[LLVMdev] More Encoding Ideas

Thu Aug 26 12:45:25 PDT 2004

At 09:37 PM 8/23/2004, you wrote:
>On Mon, 2004-08-23 at 19:46, Robert Mykland wrote:
> > At 06:43 PM 8/20/2004, Chris Lattner wrote:
> > >I don't understand what you're getting at here.  You can change char to
> > >default to unsigned right now with llvm-gcc -funsigned-char.  I don't
> > >understand how that would change anything to be more useful though.
> >
> > Well, in the old days, char strings were handled just like any other kind
> > of array of primitive types.
>
>And, they still are :)

No.  If you define an array of int, the various int values that initialize 
the table are defined seperately and then their value indexes are used in 
the definition of the int array, which appears under its created type in 
the constants list.  Character strings are handled differently from this.

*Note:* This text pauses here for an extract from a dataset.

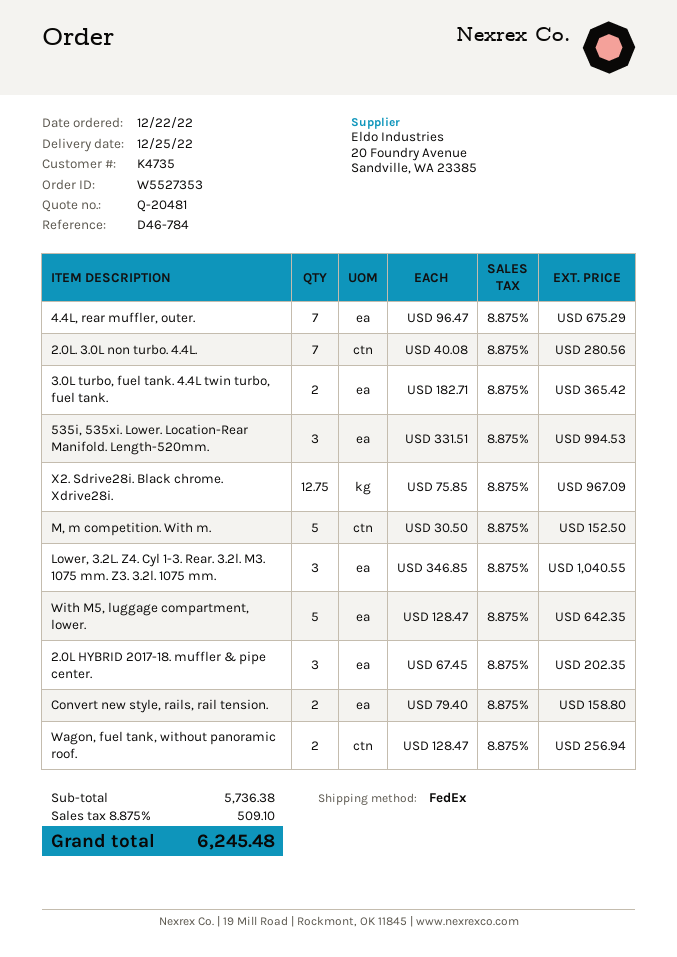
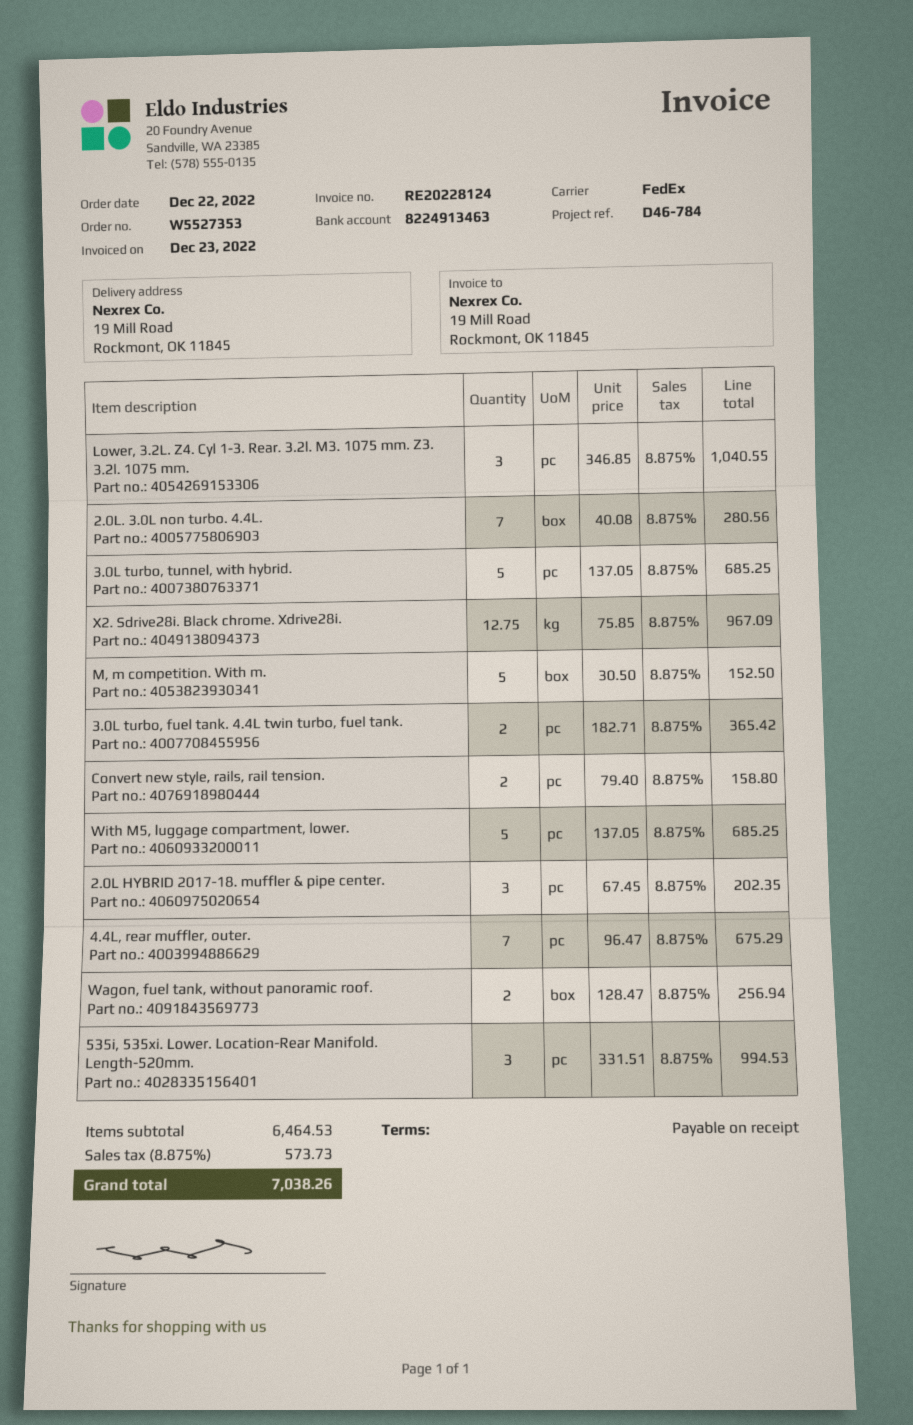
With M5, luggage compartment, lower.: 5 x 128.47 = 642.35 -> 5 x 137.05 = 685.25
3.0L turbo, tunnel, with hybrid.: none -> 5 x 137.05 = 685.25
subtotal: 5736.38 -> 6464.53
tax: 8.875% = 509.10 -> 8.875% = 573.73
total: 6245.48 -> 7038.26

> > In that world, when char defaulted to signed
> > char, most of the heavily used ASCII symbols took two bytes to
> > encode.
>
>Um. What? ASCII is a 7-bit encoding. It defines values 0-127 which, even
>with a sign bit is encoded into one byte. Recall that in the "old days"
>computers had a parity bit as the 8th-bit because the memory failure
>rates were so high (think vacuum tubes).

Actually, by "old days" I meant LLVM version 0.9.  In LLVM 0.9 they were 
most often encoded as two bytes because most of the most commonly used 
ASCII symbols are above 0x30.

> > Thus, (and I'm guessing here), you guys decided to treat char
> > strings as a special case to save space in the bytecode file.
>
>Actually, LLVM doesn't really treat character strings specially EXCEPT
>in the bcwriter and bcreader. There is no notion in LLVM of a "string",
>just primitive types and arrays of them. It is up to the front end
>compiler to define what it means by a "string". In the bytecode
>libraries of LLVM, we chose to interpret "[n x ubyte]" and "[n x sbyte]"
>as "strings" for reading and writing efficiency. They are, however,
>still just arrays of one of the two primitive single-byte types.

Okay, but this discussion is about the physical protocol of the 
bytecode.  That's what I'm referring to.

> > If all pointer types are implied, not a problem to create them.  However,
> > in larger files it may cost a little due to slightly larger type
> > numbers.  I'm not sure about the tradeoff here, but I expect that implied
> > pointers would still save more just because of pointers to function types.
>
>Pointers are used heavily in almost all languages. I can almost
>guarantee that the "tradeoff" would be larger bytecode files. The use of
>pointers to function types is not all that frequent so I wouldn't expect
>it to save much.  In any event, we're not going to do anything with this
>until there are solid numbers. I'm working on improving llvm-bcanalyzer
>to provide them.

Right now I see pointer types being created for practically every literal 
type defined anyway.  I doubt you'd see much file bloat due to pointer 
types being implied for everything.  These pointer types are already being 
defined.

However, I could see how it could conceivably save more file space to only 
define pointer types where absolutely necessary, thus keeping the overall 
number of types to an absolute minimum.  Chris mentioned this philosophy 
and I think it's a good one.  Perhaps we could also find a way to declare 
pointer types without having to declare the literal type if the literal 
type is never used.  Functions are but one example of this.

Regards,

-- Robert.

Robert Mykland               Voice: (831) 462-6725
Founder/CTO                   Ascenium Corporation